** AVAILABLE RECORDS follows **
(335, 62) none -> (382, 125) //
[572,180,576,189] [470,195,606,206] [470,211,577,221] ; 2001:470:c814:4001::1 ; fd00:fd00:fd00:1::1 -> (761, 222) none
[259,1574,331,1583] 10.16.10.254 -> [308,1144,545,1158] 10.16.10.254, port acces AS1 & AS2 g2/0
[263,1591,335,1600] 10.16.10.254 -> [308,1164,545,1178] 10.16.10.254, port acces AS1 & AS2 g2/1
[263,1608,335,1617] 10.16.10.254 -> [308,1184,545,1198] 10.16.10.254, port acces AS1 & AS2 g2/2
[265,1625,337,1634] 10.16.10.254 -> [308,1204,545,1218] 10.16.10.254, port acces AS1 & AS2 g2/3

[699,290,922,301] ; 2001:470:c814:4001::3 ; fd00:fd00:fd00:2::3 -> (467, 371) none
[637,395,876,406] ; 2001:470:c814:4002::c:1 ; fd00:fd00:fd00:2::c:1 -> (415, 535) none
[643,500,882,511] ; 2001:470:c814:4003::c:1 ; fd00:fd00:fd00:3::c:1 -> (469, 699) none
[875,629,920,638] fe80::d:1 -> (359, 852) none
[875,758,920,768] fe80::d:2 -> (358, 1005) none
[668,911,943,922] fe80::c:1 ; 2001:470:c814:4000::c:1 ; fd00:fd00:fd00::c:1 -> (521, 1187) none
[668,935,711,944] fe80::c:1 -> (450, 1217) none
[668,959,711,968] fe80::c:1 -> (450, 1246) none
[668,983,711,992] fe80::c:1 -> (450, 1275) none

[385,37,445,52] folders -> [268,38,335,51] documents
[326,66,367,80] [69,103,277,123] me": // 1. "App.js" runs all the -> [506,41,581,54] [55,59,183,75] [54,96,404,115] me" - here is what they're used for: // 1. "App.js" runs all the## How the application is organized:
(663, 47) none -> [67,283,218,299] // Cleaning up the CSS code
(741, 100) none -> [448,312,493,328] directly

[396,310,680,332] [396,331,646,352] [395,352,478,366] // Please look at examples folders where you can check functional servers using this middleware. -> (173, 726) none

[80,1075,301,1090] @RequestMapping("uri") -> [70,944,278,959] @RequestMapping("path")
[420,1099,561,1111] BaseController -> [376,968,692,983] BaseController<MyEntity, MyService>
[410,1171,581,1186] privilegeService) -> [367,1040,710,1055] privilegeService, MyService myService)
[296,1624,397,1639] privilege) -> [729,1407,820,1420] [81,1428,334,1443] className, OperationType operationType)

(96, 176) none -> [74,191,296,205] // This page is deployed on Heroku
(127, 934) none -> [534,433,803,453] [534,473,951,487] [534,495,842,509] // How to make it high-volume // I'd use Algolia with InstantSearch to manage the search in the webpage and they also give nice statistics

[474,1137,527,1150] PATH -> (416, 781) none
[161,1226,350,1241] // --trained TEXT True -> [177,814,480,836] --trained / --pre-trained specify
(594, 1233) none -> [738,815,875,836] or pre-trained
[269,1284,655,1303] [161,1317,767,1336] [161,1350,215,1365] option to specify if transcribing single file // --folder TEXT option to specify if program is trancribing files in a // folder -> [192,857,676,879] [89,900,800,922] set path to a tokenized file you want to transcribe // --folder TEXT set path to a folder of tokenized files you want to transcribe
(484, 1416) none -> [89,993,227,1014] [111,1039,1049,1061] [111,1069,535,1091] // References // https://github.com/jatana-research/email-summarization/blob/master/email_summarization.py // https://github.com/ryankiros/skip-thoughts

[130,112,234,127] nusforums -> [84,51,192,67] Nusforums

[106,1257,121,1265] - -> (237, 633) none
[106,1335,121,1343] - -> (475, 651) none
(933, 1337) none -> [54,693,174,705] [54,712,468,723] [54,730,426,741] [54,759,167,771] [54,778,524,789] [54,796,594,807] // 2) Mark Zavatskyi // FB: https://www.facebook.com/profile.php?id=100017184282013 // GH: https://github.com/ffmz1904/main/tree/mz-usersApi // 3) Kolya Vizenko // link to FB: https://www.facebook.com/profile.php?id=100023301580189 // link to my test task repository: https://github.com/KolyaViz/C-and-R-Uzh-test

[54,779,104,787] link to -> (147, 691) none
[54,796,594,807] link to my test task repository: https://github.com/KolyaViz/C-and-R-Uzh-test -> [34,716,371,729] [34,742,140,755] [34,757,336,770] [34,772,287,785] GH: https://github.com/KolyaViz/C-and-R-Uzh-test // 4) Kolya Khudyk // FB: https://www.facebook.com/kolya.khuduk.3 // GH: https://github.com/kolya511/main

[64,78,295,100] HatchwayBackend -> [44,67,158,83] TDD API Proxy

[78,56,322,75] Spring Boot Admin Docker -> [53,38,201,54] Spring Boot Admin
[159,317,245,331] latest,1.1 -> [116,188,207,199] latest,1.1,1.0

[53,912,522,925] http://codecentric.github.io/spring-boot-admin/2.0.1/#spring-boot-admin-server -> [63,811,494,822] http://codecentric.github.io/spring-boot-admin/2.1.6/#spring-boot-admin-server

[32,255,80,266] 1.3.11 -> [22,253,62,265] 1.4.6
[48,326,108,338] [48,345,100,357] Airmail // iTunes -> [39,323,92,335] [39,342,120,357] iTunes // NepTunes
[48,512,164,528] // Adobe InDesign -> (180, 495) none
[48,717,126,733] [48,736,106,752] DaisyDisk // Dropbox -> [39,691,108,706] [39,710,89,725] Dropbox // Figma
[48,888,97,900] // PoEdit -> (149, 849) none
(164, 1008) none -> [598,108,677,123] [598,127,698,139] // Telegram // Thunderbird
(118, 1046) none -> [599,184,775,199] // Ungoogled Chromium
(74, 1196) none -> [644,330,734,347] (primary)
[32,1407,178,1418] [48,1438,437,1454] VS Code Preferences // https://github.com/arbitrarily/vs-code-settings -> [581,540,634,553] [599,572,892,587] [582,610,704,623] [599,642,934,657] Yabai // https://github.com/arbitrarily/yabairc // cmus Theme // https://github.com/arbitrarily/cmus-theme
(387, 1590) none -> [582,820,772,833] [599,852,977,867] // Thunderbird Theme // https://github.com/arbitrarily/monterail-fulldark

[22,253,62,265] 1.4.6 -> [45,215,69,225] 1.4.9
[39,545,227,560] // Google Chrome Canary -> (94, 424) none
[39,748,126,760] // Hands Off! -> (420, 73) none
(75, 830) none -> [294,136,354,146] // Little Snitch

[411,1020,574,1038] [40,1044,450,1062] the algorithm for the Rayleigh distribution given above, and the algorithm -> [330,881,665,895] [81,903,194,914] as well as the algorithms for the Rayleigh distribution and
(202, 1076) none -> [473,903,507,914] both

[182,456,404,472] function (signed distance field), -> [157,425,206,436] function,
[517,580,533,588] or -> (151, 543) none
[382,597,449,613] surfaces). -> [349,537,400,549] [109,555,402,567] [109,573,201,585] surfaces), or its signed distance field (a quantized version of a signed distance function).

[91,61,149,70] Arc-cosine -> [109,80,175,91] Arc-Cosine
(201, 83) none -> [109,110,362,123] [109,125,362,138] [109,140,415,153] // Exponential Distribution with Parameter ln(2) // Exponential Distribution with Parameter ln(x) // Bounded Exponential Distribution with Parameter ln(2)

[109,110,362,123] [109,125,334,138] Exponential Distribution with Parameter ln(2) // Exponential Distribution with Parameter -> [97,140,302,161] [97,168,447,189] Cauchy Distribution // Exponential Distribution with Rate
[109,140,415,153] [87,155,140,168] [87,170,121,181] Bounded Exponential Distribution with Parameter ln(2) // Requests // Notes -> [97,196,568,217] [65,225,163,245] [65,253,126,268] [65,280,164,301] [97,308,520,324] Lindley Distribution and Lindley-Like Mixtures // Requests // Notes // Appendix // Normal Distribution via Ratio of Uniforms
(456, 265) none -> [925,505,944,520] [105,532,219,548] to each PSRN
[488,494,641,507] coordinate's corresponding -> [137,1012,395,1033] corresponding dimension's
** End of AVAILABLE RECORDS **
=== EXERCISE BRIEF ===
In the records above, how many lines include "distance"? Give that number and nothing more.

=== YOUR SOLUTION ===
2